Ее взгляд на секунду останавливается на мне, и я слышу, как позади мнется Кас. Я проглатываю комок в горле.
— Спасибо за совет, — говорит Джеймс, потом показывает на пакет с фастфудом в руках у Даллас.
— Это для нас?
— Даллас кивает, и Джеймс берет пакет у нее из рук и, войдя в дом, зовет меня из кухни.

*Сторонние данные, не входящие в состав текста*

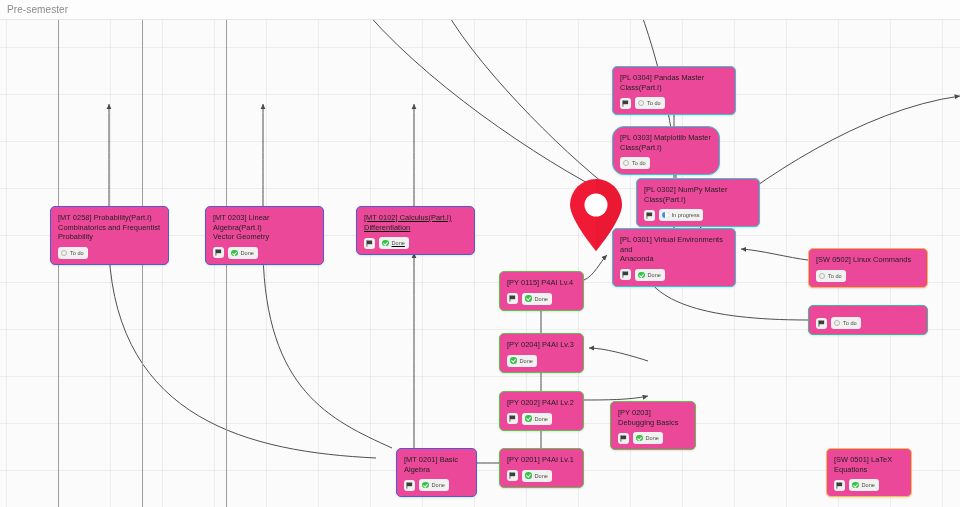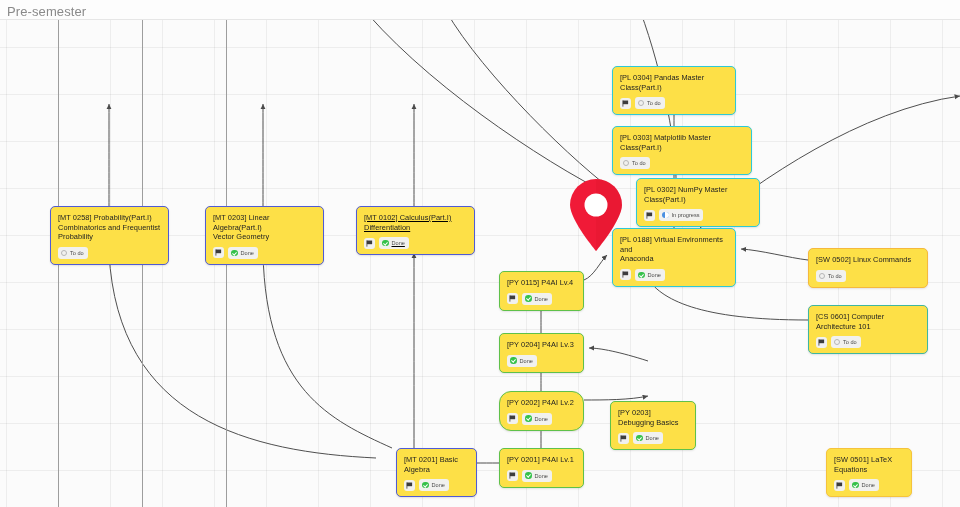--- a/index.html
+++ b/index.html
@@ -20,35 +20,35 @@
     background-size:52px 47px;
     background-position:6px 0px;
   }
   
   .header-band{
     position:absolute;left:0;top:0;width:960px;height:19px;
     background:#fdfdfd;border-bottom:1px solid #e6e6e6;
   }
   .header-label{
     position:absolute;left:7px;top:4px;
-    font-size:13px;color:#8a8a8a;letter-spacing:.1px;
+    font-size:10px;color:#8a8a8a;letter-spacing:.1px;
     white-space:nowrap;
   }
   
   .lane{
     position:absolute;top:0;width:1px;height:507px;
     background:#9d9d9d;
   }
   
   .edges{position:absolute;left:0;top:0;width:960px;height:507px;}
 
   
   .node{
     position:absolute;box-sizing:border-box;
-    background:#fde047;border-radius:5px;
+    background:#ec4899;border-radius:5px;
     border:1.6px solid #777;
     padding:6px 7px 5px 7px;
     box-shadow:0 1px 2px rgba(0,0,0,.10);
   }
   .node .title{
     font-size:7.4px;line-height:9.6px;color:#222;
     letter-spacing:.05px;white-space:pre-line;
   }
   .node .badges{display:flex;align-items:center;gap:4px;margin-top:5px;}
   .chip{
@@ -161,21 +161,21 @@
               <path d="M1 0.6 h6 v4.2 h-6 z" fill="#3d3d3d"></path>
               <rect x="0.6" y="0.4" width="0.9" height="7.2" fill="#3d3d3d"></rect>
             </svg>
           </span>
           <span class="chip">
             <span class="dot-todo"></span>
             <span>To do</span>
           </span>
         </div>
       </div>
-      <div class="node" style="left: 612px; top: 126px; width: 140px; min-height: 32px; border-color: rgb(46, 201, 214);">
+      <div class="node" style="left: 612px; top: 126px; width: 108px; min-height: 32px; border-color: rgb(46, 201, 214); border-radius: 12px;">
         <div class="title">[PL 0303] Matplotlib Master Class(Part.I)</div>
         <div class="badges">
           <span class="chip">
             <span class="dot-todo"></span>
             <span>To do</span>
           </span>
         </div>
       </div>
       <div class="node" style="left: 612px; top: 178px; width: 124px; min-height: 32px; border-color: rgb(46, 201, 214); margin-left: 24px;">
         <div class="title">[PL 0302] NumPy Master Class(Part.I)</div>
@@ -186,21 +186,21 @@
               <rect x="0.6" y="0.4" width="0.9" height="7.2" fill="#3d3d3d"></rect>
             </svg>
           </span>
           <span class="chip">
             <span class="dot-prog"></span>
             <span>In progress</span>
           </span>
         </div>
       </div>
       <div class="node" style="left: 612px; top: 228px; width: 124px; min-height: 42px; border-color: rgb(46, 201, 214);">
-        <div class="title">[PL 0188] Virtual Environments and
+        <div class="title">[PL 0301] Virtual Environments and
 Anaconda</div>
         <div class="badges">
           <span class="flag">
             <svg width="7" height="7" viewBox="0 0 8 8">
               <path d="M1 0.6 h6 v4.2 h-6 z" fill="#3d3d3d"></path>
               <rect x="0.6" y="0.4" width="0.9" height="7.2" fill="#3d3d3d"></rect>
             </svg>
           </span>
           <span class="chip">
             <span class="dot-done"></span>
@@ -282,21 +282,21 @@
       </div>
       <div class="node" style="left: 499px; top: 333px; width: 85px; min-height: 30px; border-color: rgb(95, 193, 74);">
         <div class="title">[PY 0204] P4AI Lv.3</div>
         <div class="badges">
           <span class="chip">
             <span class="dot-done"></span>
             <span>Done</span>
           </span>
         </div>
       </div>
-      <div class="node" style="left: 499px; top: 391px; width: 85px; min-height: 30px; border-color: rgb(95, 193, 74); border-radius: 12px;">
+      <div class="node" style="left: 499px; top: 391px; width: 85px; min-height: 30px; border-color: rgb(95, 193, 74);">
         <div class="title">[PY 0202] P4AI Lv.2</div>
         <div class="badges">
           <span class="flag">
             <svg width="7" height="7" viewBox="0 0 8 8">
               <path d="M1 0.6 h6 v4.2 h-6 z" fill="#3d3d3d"></path>
               <rect x="0.6" y="0.4" width="0.9" height="7.2" fill="#3d3d3d"></rect>
             </svg>
           </span>
           <span class="chip">
             <span class="dot-done"></span>
@@ -337,21 +337,20 @@
       <div class="node" style="left: 808px; top: 248px; width: 120px; min-height: 30px; border-color: rgb(245, 185, 60);">
         <div class="title">[SW 0502] Linux Commands</div>
         <div class="badges">
           <span class="chip">
             <span class="dot-todo"></span>
             <span>To do</span>
           </span>
         </div>
       </div>
       <div class="node" style="left: 808px; top: 305px; width: 120px; min-height: 30px; border-color: rgb(63, 182, 160);">
-        <div class="title">[CS 0601] Computer Architecture 101</div>
         <div class="badges">
           <span class="flag">
             <svg width="7" height="7" viewBox="0 0 8 8">
               <path d="M1 0.6 h6 v4.2 h-6 z" fill="#3d3d3d"></path>
               <rect x="0.6" y="0.4" width="0.9" height="7.2" fill="#3d3d3d"></rect>
             </svg>
           </span>
           <span class="chip">
             <span class="dot-todo"></span>
             <span>To do</span>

Я поднимаюсь по ступеькам. Страх так и сочится из меня. Подойдя к Даллас, я останавливаюсь.
— Что в его деле? — шепчу я. На лице у нее одновременно и интерес, и самодовольство.
— Увидишь, — говорит она. Она открывает для меня дверь, а я смотрю на нее, прищурившись, и захожу в дом.
— Татуировки, — говорит Джеймс, как только я захожу в кухню. Он поднес чизбургер ко рту, а на столе — открытое дело. — Эти шрамы были татуировками. Можешь поверить в это?
Он хлопает ладонью по странице и приподнимает короткий рукав, чтобы показать белые линии. На его столе лежит фотография, и я так и ахаю, когда вижу первое имя.
— Брейди, — говорю я. Джеймс удивленно смотрит на нее и кладет чизбургер на стол.
— Я вырезал имя твоего брата на руке, — тихо говорит он и смотрит на меня. — Должно быть, он был далеко не безразличен мне.
Меня утешает эта мысль — то, что Брейди был не один, даже хотя Риэлм и сказал нам обратное. Но я рада, что они были друзьями. Это много говорит мне о том, каким человеком был Джеймс, и это ободряет меня. Может, мне вовсе и не следовало бояться нашего общего прошлого.
Джеймс вдруг наклоняется вперед и тыкает пальцем в фотографию.
— Мать твою! Посмотри сюда.
Я сажусь рядом и, увидев это, поворачиваюсь к нему.
— Миллер.
Это имя есть в списке Джеймса, но оно не вытатуировано, как прочие. Оно вырезано на коже, и порезы неровные, глубокие, как будто он…врезал его себе на руку. Я кладу руку на его бицепс, смотрю на это место, провожу пальцами по шрамам.